* _Data records_
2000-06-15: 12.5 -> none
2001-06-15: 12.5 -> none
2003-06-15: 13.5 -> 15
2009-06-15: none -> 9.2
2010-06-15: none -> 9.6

* _What you have to do_
Having read the material, set all of it down again without a single difference.

* _Exercise answer_
2000-06-15: 12.5 -> none
2001-06-15: 12.5 -> none
2003-06-15: 13.5 -> 15
2009-06-15: none -> 9.2
2010-06-15: none -> 9.6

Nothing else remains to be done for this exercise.